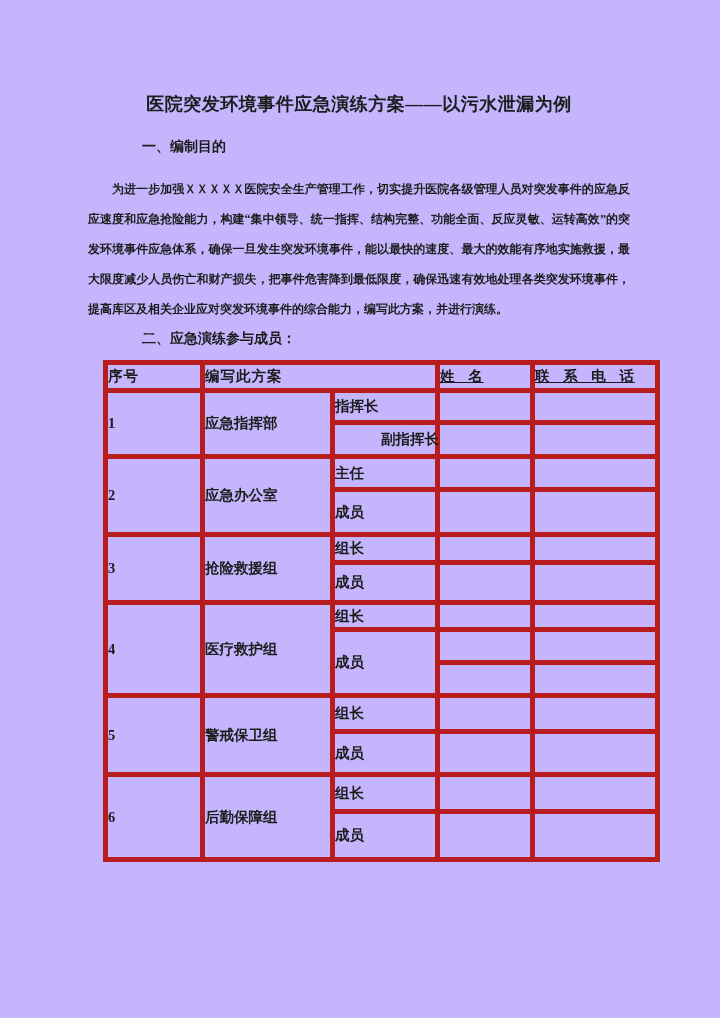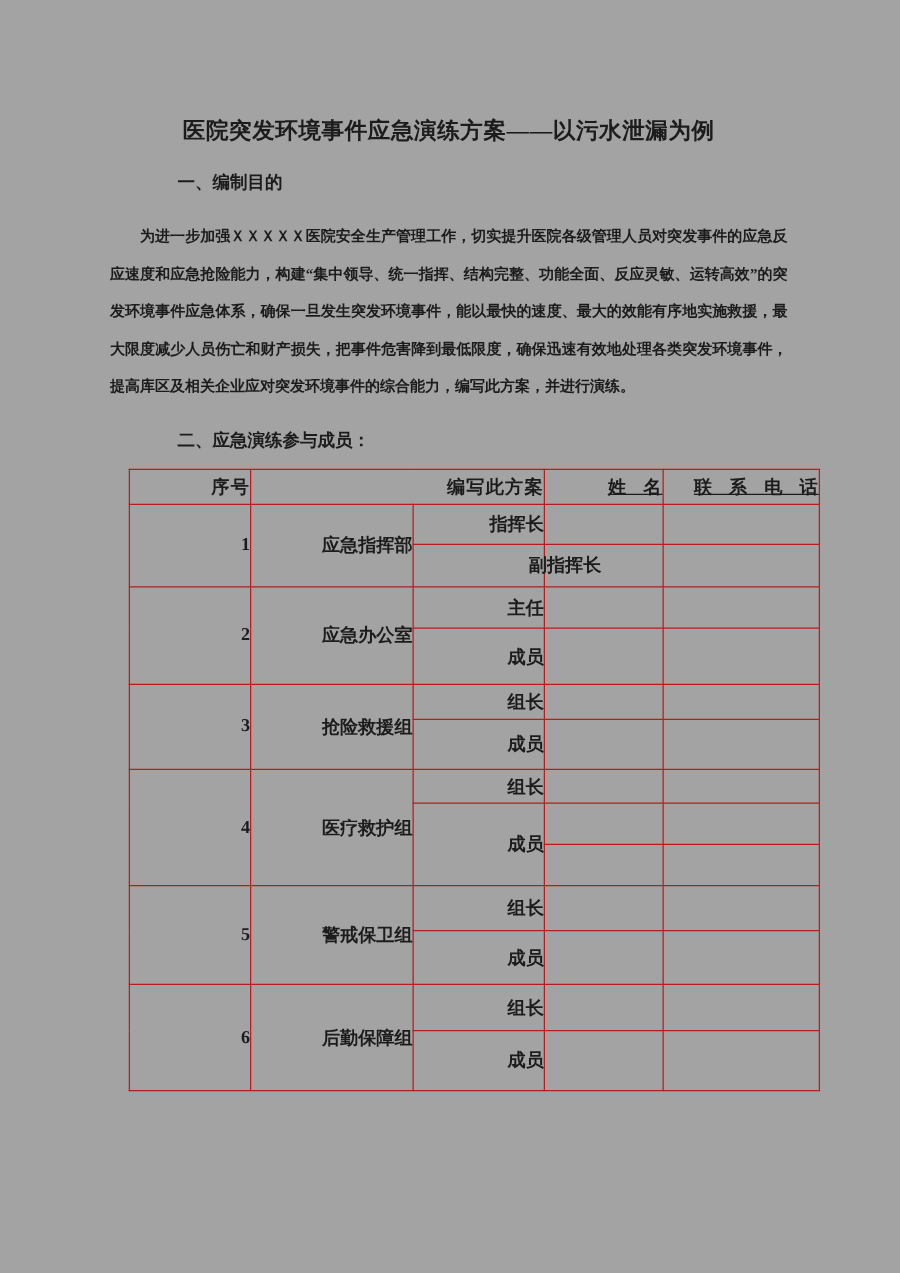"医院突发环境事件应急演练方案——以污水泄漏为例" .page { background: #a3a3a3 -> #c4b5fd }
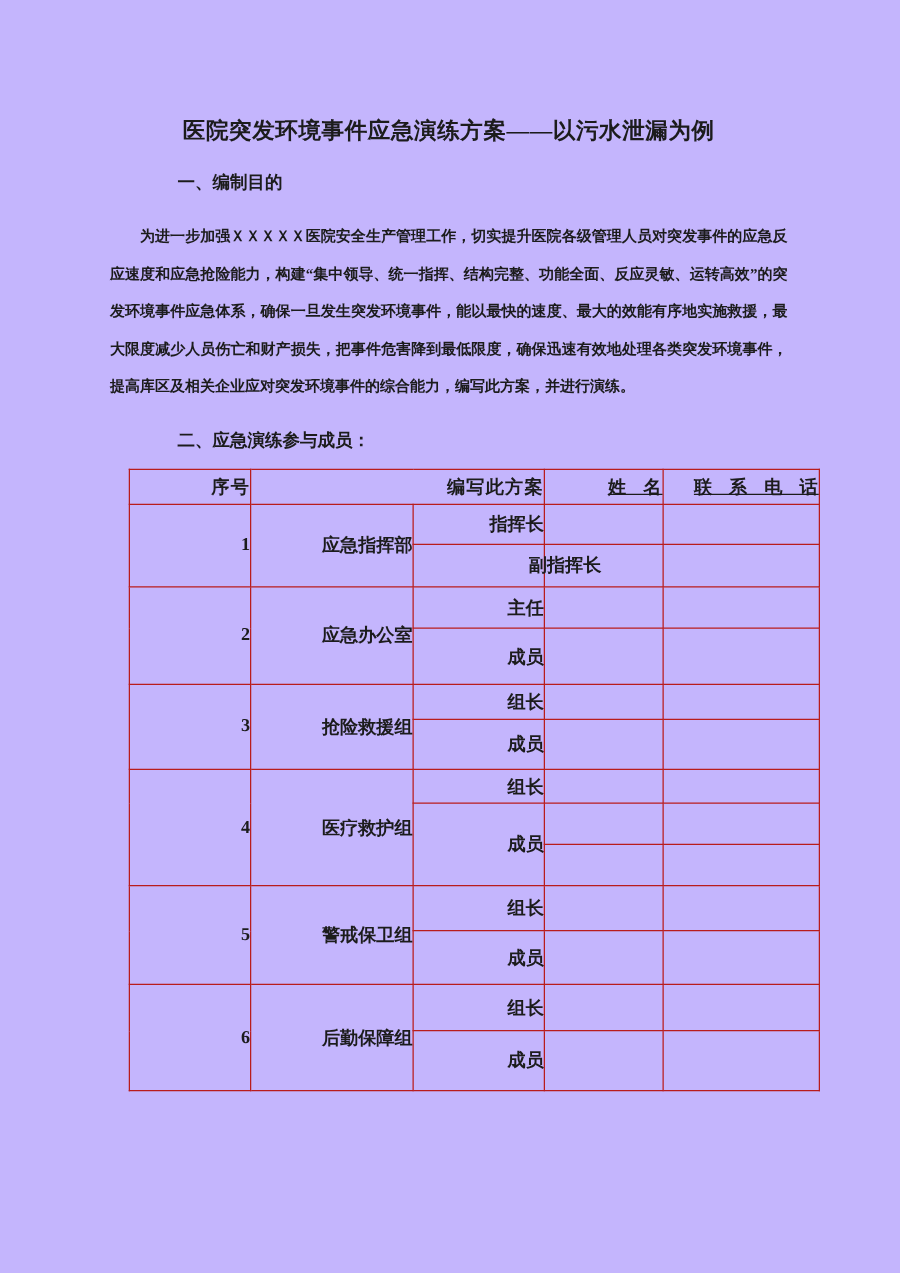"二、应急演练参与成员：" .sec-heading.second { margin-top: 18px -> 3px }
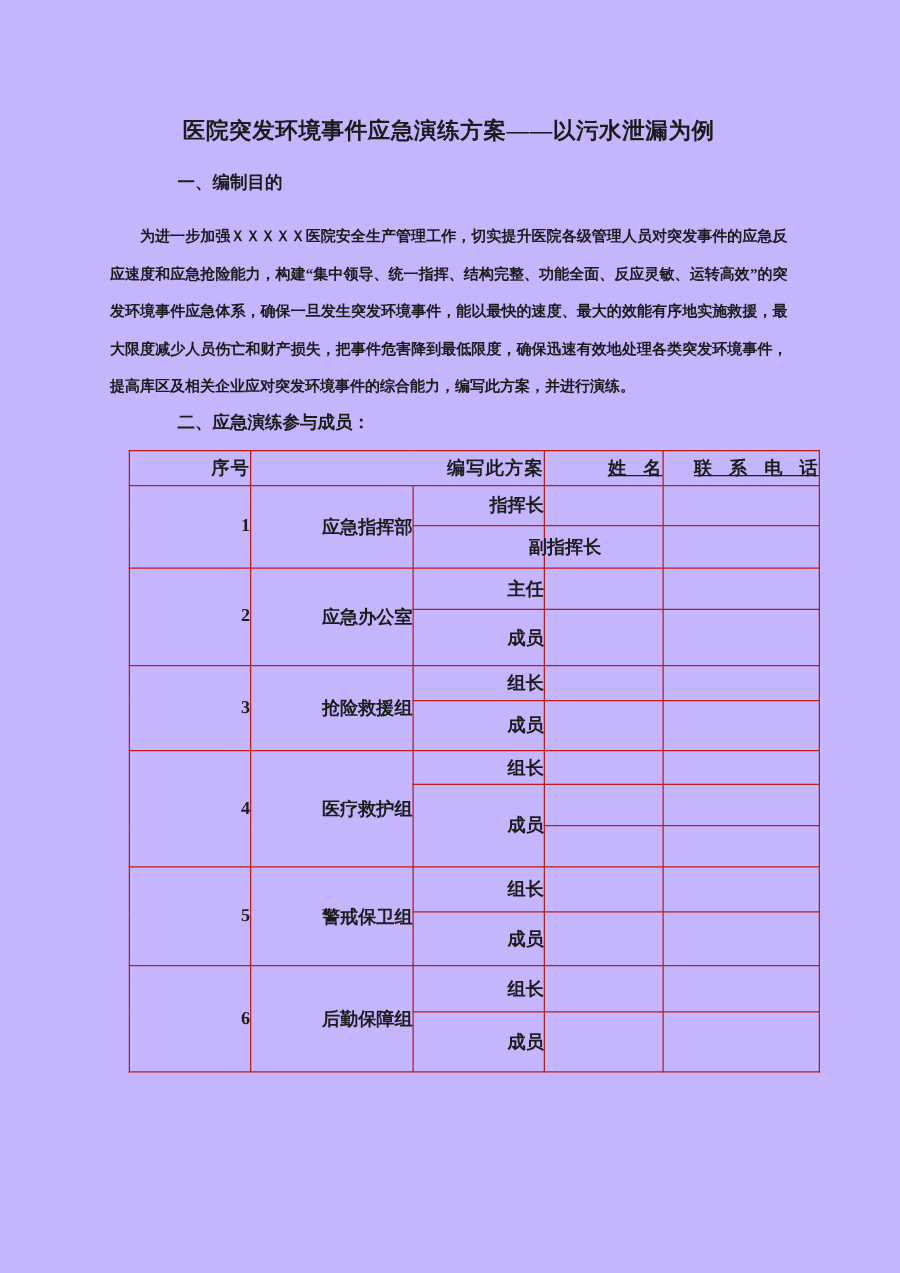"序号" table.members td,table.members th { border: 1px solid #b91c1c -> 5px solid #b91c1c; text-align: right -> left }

· · ·

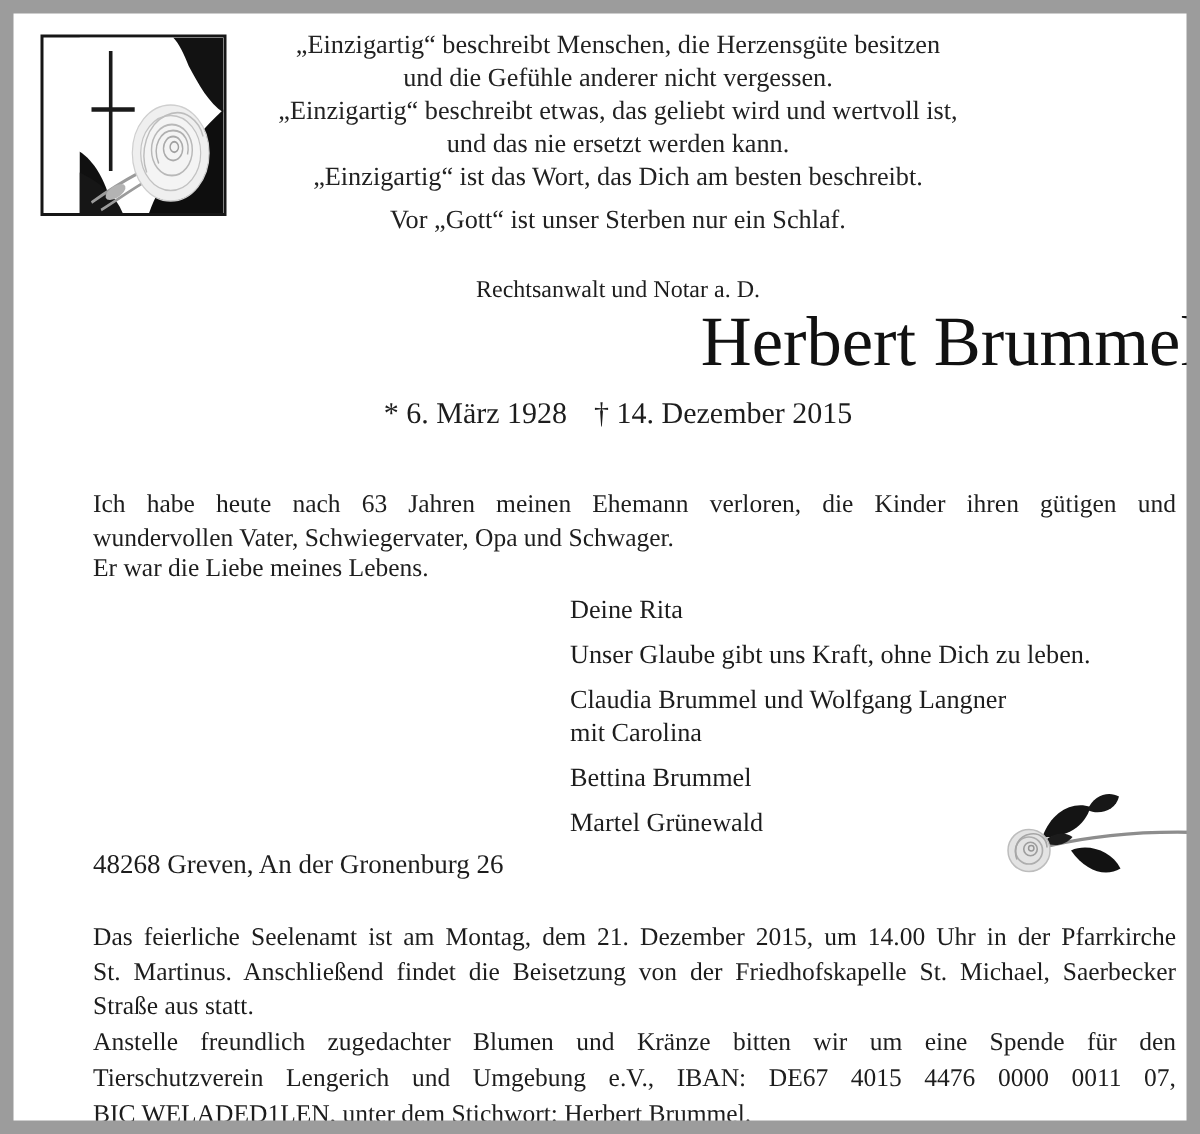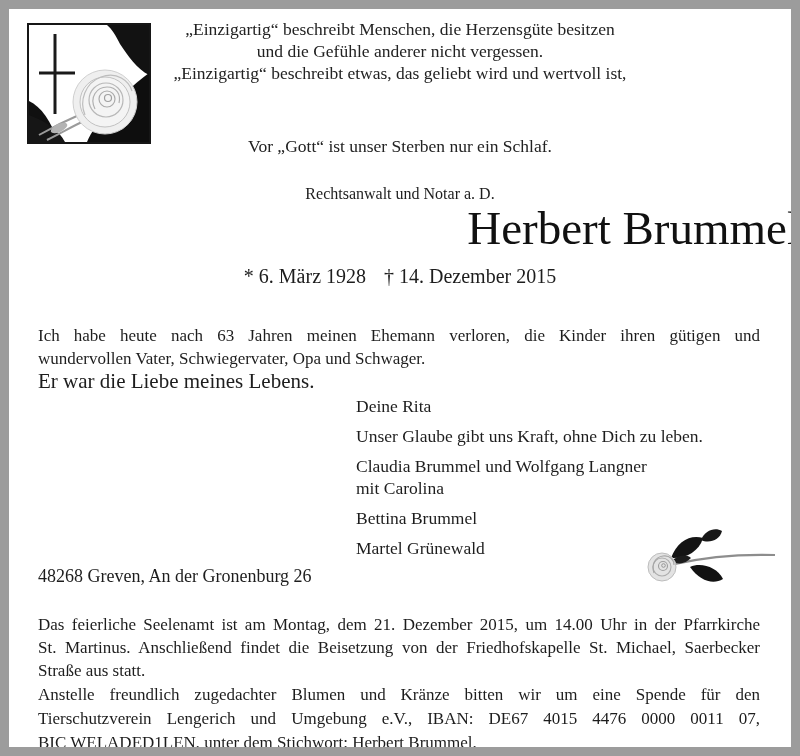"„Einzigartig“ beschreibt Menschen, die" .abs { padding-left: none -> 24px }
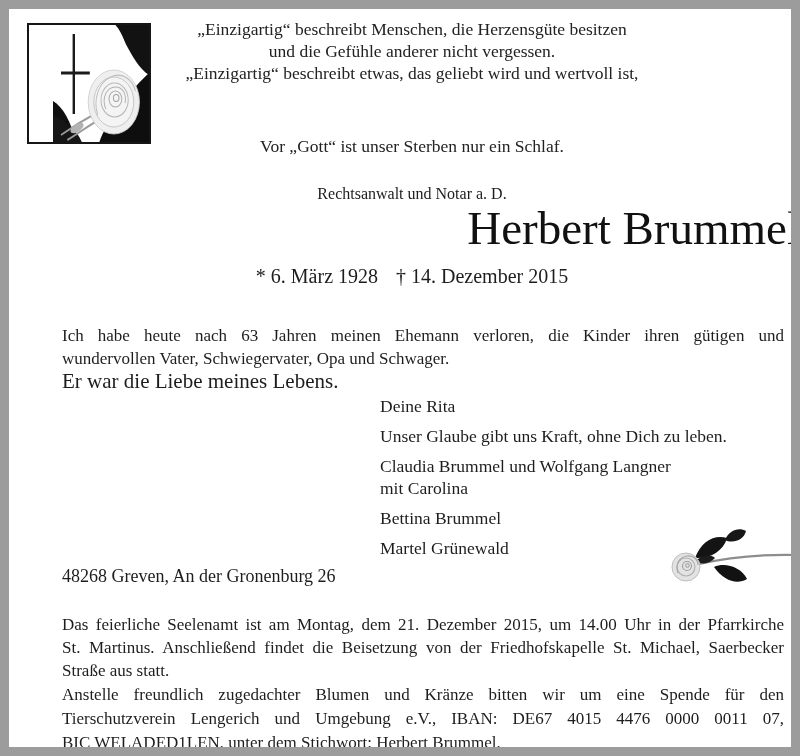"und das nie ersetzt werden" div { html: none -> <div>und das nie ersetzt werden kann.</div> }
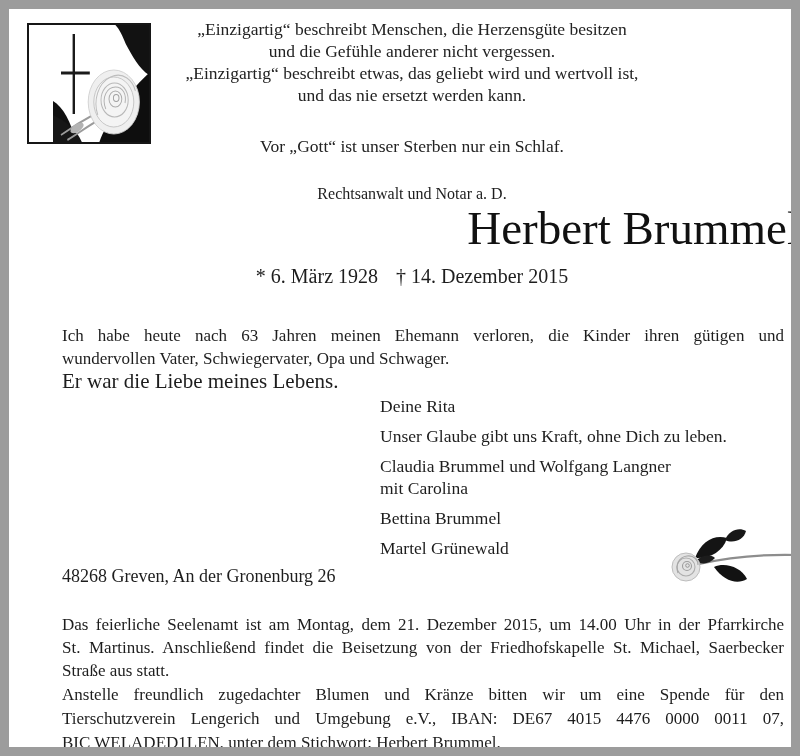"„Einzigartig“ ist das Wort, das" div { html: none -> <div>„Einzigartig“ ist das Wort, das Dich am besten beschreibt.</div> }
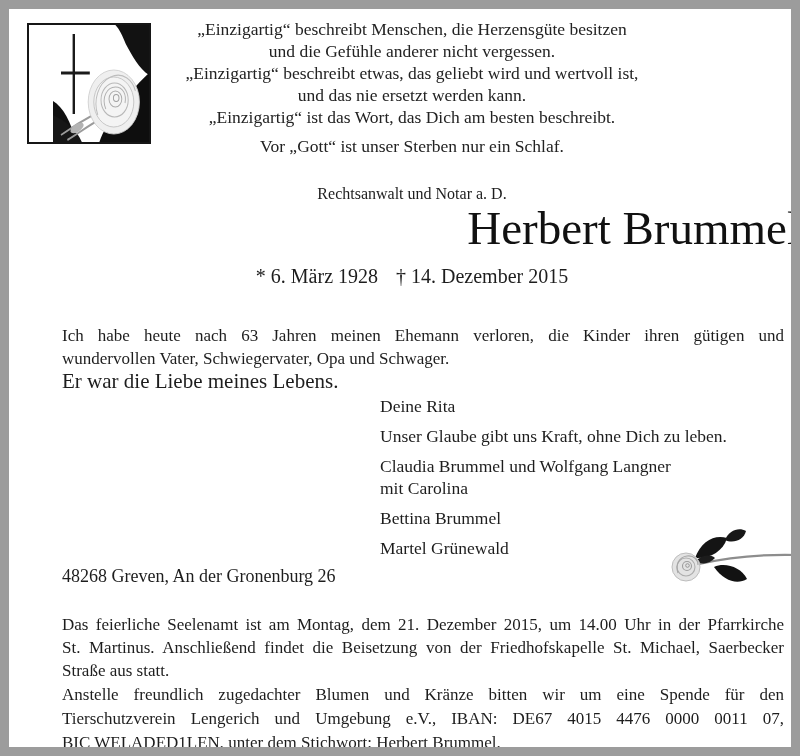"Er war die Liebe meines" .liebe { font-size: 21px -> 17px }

· · ·

• _YOUR ASSIGNMENT_
Please repeat the lines of the material above exactly, starting with the line that contains "padding-left: none ->" and ending with the line that contains "war die Liebe". Leave the pictures out.

• _TASK ANSWER_
"„Einzigartig“ beschreibt Menschen, die" .abs { padding-left: none -> 24px }
"und das nie ersetzt werden" div { html: none -> <div>und das nie ersetzt werden kann.</div> }
"„Einzigartig“ ist das Wort, das" div { html: none -> <div>„Einzigartig“ ist das Wort, das Dich am besten beschreibt.</div> }
"Er war die Liebe meines" .liebe { font-size: 21px -> 17px }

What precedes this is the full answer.